* _TASK REQUIREMENTS_
Would you set down every entry again, exactly as written?

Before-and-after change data
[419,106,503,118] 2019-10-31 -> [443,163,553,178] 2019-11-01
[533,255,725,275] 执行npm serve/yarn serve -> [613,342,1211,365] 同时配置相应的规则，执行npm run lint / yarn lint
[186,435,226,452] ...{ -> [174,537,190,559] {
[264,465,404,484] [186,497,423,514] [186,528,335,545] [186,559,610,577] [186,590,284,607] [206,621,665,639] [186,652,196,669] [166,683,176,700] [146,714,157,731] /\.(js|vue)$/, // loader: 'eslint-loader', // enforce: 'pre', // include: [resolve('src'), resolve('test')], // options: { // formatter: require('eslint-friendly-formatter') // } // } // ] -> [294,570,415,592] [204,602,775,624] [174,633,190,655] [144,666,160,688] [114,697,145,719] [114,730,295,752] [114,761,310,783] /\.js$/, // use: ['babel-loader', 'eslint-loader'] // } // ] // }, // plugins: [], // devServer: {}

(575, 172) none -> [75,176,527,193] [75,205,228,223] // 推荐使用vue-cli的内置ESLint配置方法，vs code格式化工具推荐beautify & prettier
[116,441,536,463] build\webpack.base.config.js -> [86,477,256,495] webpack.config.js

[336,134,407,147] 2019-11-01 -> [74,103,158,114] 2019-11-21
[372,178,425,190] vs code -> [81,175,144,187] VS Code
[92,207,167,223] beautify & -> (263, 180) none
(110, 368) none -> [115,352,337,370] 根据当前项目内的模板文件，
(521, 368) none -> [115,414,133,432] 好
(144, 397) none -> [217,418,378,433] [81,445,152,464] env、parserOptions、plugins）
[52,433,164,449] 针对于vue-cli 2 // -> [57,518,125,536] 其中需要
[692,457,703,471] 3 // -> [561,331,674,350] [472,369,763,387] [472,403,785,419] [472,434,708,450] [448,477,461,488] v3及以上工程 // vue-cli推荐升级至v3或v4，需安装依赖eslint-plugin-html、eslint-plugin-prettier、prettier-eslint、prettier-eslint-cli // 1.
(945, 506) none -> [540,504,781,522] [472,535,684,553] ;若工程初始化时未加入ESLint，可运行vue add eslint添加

* _ANSWER TO THE PROBLEM_
[419,106,503,118] 2019-10-31 -> [443,163,553,178] 2019-11-01
[533,255,725,275] 执行npm serve/yarn serve -> [613,342,1211,365] 同时配置相应的规则，执行npm run lint / yarn lint
[186,435,226,452] ...{ -> [174,537,190,559] {
[264,465,404,484] [186,497,423,514] [186,528,335,545] [186,559,610,577] [186,590,284,607] [206,621,665,639] [186,652,196,669] [166,683,176,700] [146,714,157,731] /\.(js|vue)$/, // loader: 'eslint-loader', // enforce: 'pre', // include: [resolve('src'), resolve('test')], // options: { // formatter: require('eslint-friendly-formatter') // } // } // ] -> [294,570,415,592] [204,602,775,624] [174,633,190,655] [144,666,160,688] [114,697,145,719] [114,730,295,752] [114,761,310,783] /\.js$/, // use: ['babel-loader', 'eslint-loader'] // } // ] // }, // plugins: [], // devServer: {}

(575, 172) none -> [75,176,527,193] [75,205,228,223] // 推荐使用vue-cli的内置ESLint配置方法，vs code格式化工具推荐beautify & prettier
[116,441,536,463] build\webpack.base.config.js -> [86,477,256,495] webpack.config.js

[336,134,407,147] 2019-11-01 -> [74,103,158,114] 2019-11-21
[372,178,425,190] vs code -> [81,175,144,187] VS Code
[92,207,167,223] beautify & -> (263, 180) none
(110, 368) none -> [115,352,337,370] 根据当前项目内的模板文件，
(521, 368) none -> [115,414,133,432] 好
(144, 397) none -> [217,418,378,433] [81,445,152,464] env、parserOptions、plugins）
[52,433,164,449] 针对于vue-cli 2 // -> [57,518,125,536] 其中需要
[692,457,703,471] 3 // -> [561,331,674,350] [472,369,763,387] [472,403,785,419] [472,434,708,450] [448,477,461,488] v3及以上工程 // vue-cli推荐升级至v3或v4，需安装依赖eslint-plugin-html、eslint-plugin-prettier、prettier-eslint、prettier-eslint-cli // 1.
(945, 506) none -> [540,504,781,522] [472,535,684,553] ;若工程初始化时未加入ESLint，可运行vue add eslint添加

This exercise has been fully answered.